What this error means

Claude API 400 Bad Request — service_tier rewritten to deprecated 'speed' field is a Anthropic API failure pattern reported for developers trying to fix anthropic api 400 error when using service_tier through portkey gateway. Based on the imported evidence, treat this as a tool-specific troubleshooting page rather than a generic API error.

Why this happens

Official Portkey-AI/gateway GitHub issue. Portkey gateway translates OpenAI-style service_tier to Anthropic's deprecated 'speed' field per docs-core #869, but Anthropic's Messages API no longer accepts 'speed' — it uses service_tier natively. Result: any request with service_tier set returns HTTP 400. Priority Tier unreachable through gateway.

Common causes

  • Developers using Portkey as an LLM gateway to route requests to the Anthropic API receive HTTP 400 errors because Portkey incorrectly translates OpenAI-style service_tier to Anthropic's deprecated 'speed' field. This makes Priority Tier (fast mode) completely unreachable through the gateway, blocking production workloads that depend on reduced latency.
  • Official Portkey-AI/gateway GitHub issue. Portkey gateway translates OpenAI-style service_tier to Anthropic's deprecated 'speed' field per docs-core #869, but Anthropic's Messages API no longer accepts 'speed' — it uses service_tier natively. Result: any request with service_tier set returns HTTP 400. Priority Tier unreachable through gateway.

Quick fixes

  1. Confirm the exact error signature matches Claude API 400 Bad Request — service_tier rewritten to deprecated 'speed' field.
  2. Check the Anthropic API account, local tool state, and provider configuration involved in the failing workflow.
  3. Compare the failing environment with a known working setup, then change one configuration value at a time.
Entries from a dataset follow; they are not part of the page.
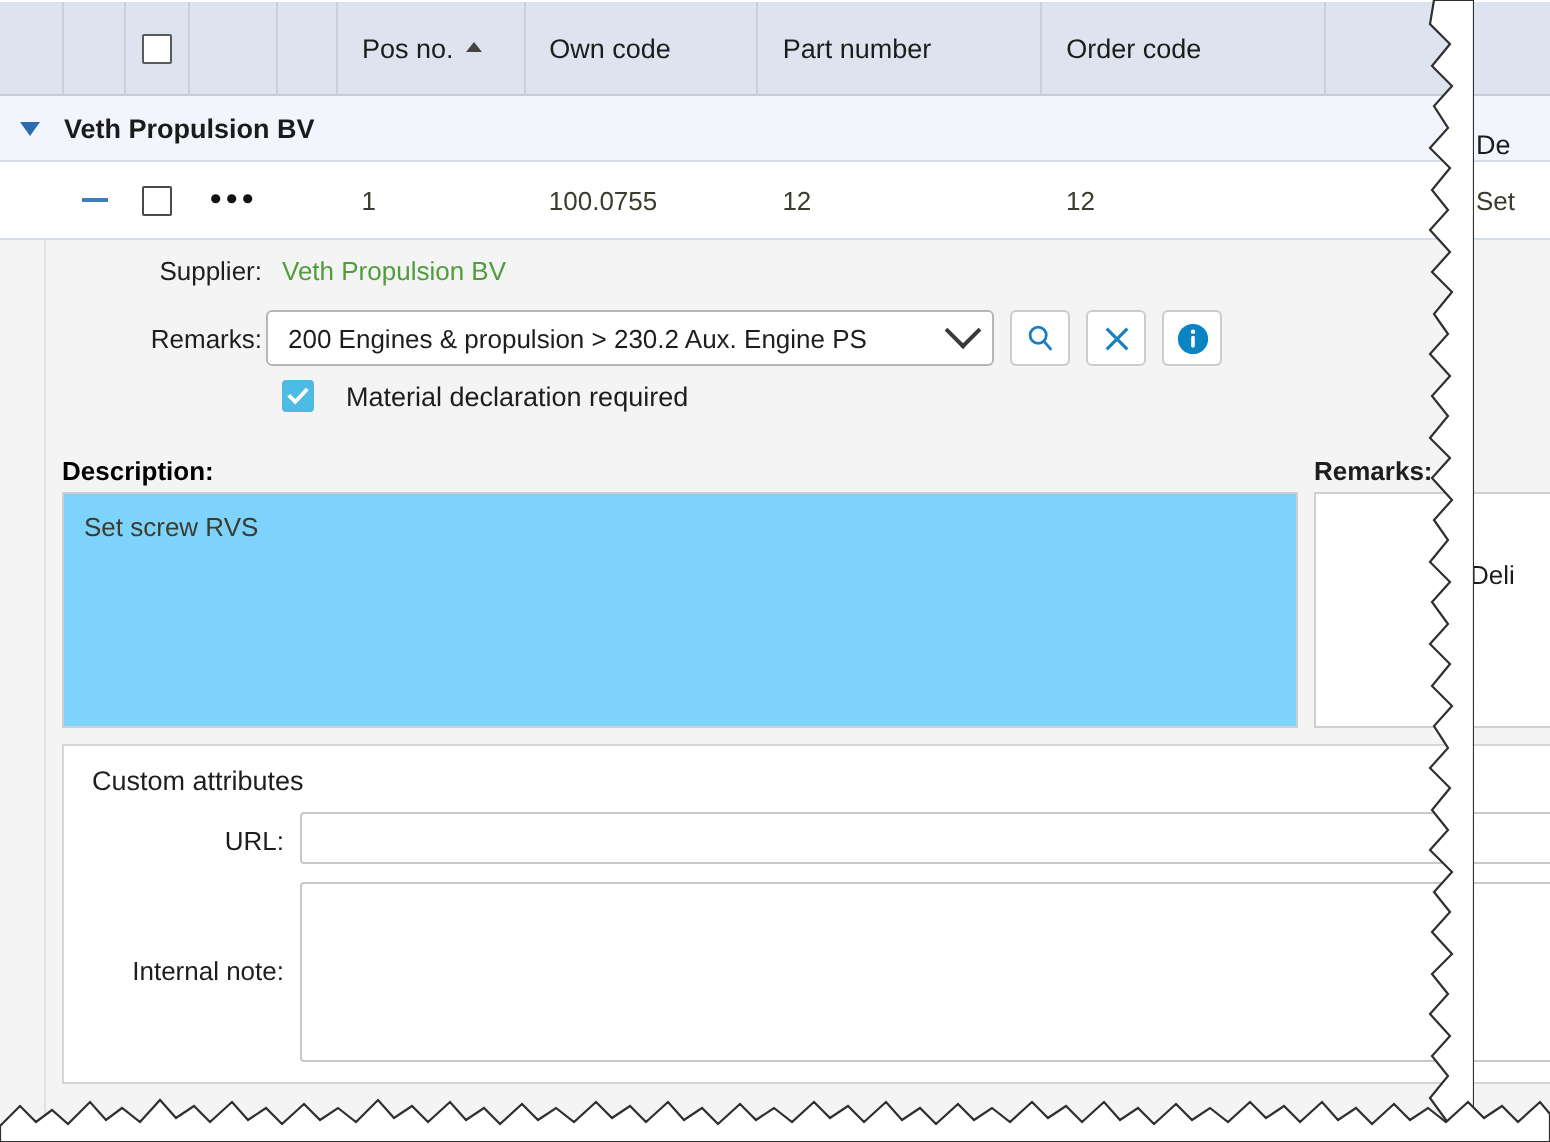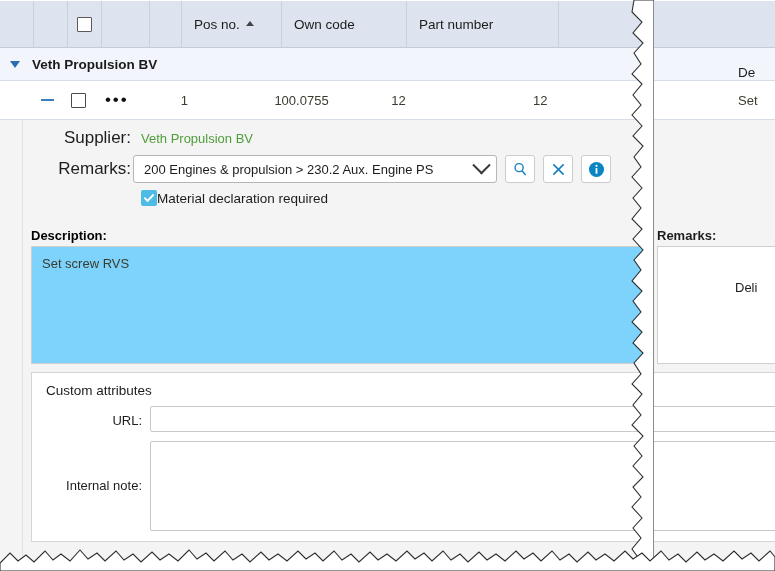--- a/index.html
+++ b/index.html
@@ -21,7 +21,7 @@
   #app {
     position: absolute;
     left: 0; top: 0;
-    width: 654px;
+    width: 737px;
     height: 571px;
     background: #ffffff;
   }

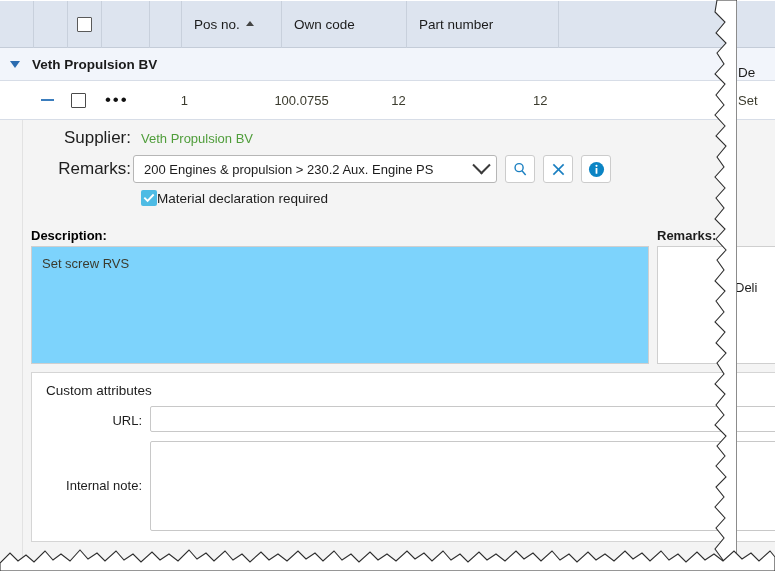--- a/index.html
+++ b/index.html
@@ -402,6 +402,9 @@
     </div>
     <div class="hcell hc-part">
       <span>Part number</span>
+    </div>
+    <div class="hcell hc-order">
+      <span>Order code</span>
     </div>
     <div class="hcell hc-desc"></div>
   </div>

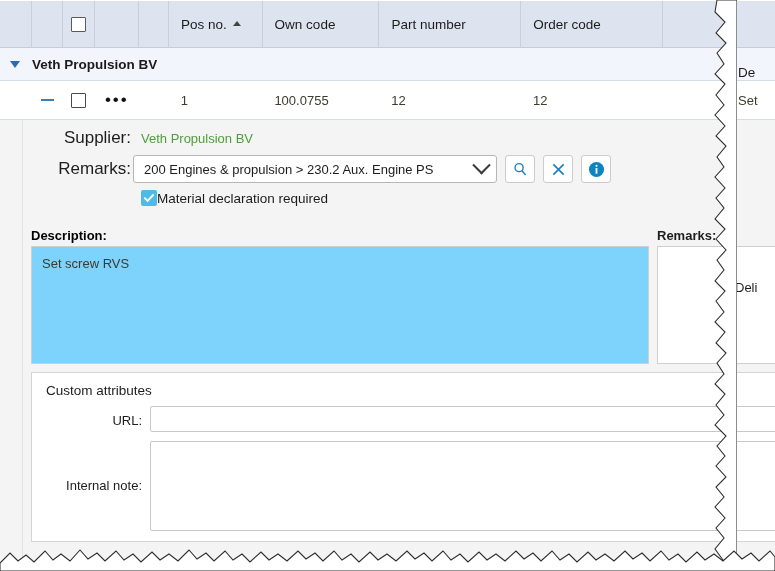--- a/index.html
+++ b/index.html
@@ -184,7 +184,7 @@
     align-items: center;
   }
   .lbl {
-    font-size: 17px;
+    font-size: 13px;
     color: #1d1d1d;
     text-align: right;
   }

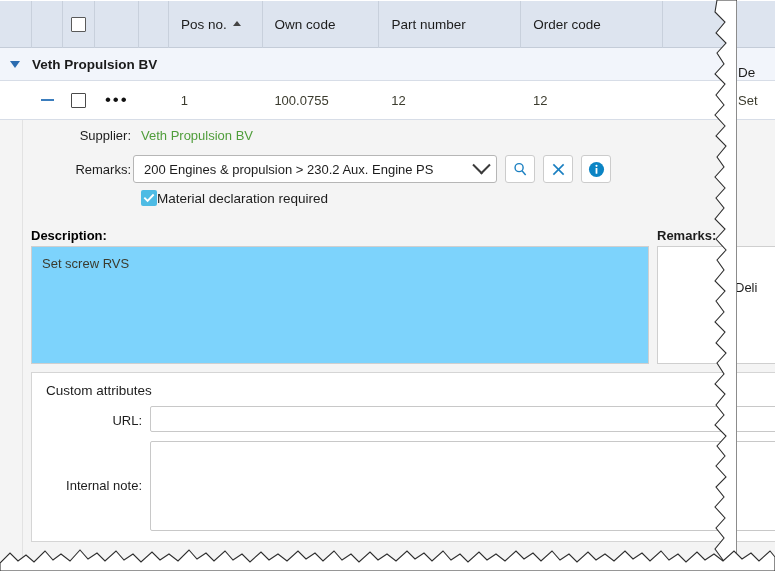--- a/index.html
+++ b/index.html
@@ -246,7 +246,7 @@
   }
   .blue-check svg { display: block; }
   .matdecl-lbl {
-    margin-left: 0;
+    margin-left: 16px;
     font-size: 13.5px;
     color: #1d1d1d;
   }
Platform/tool-specific checks

  • Verify the command, editor, extension, or API client that produced the error.
  • Compare local settings with CI, deployment, or editor-level settings when the error appears in only one environment.
  • Avoid deleting credentials, local model data, or project settings until the failing scope is clear.

Step-by-step troubleshooting

  1. Capture the exact error message and the command, editor action, or request that triggered it.
  2. Check whether the failure is account/auth, quota/rate, model/provider, local runtime, or deployment configuration.
  3. Review the source evidence below and compare it with your environment.
  4. Apply one change at a time and rerun the smallest failing action.
  5. Keep the working fix documented for the team or deployment environment.

How to prevent it

  • Keep provider/tool configuration documented.
  • Record non-secret diagnostics such as tool version, provider name, model name, and command path.
  • Add a lightweight check before CI or production workflows depend on the tool.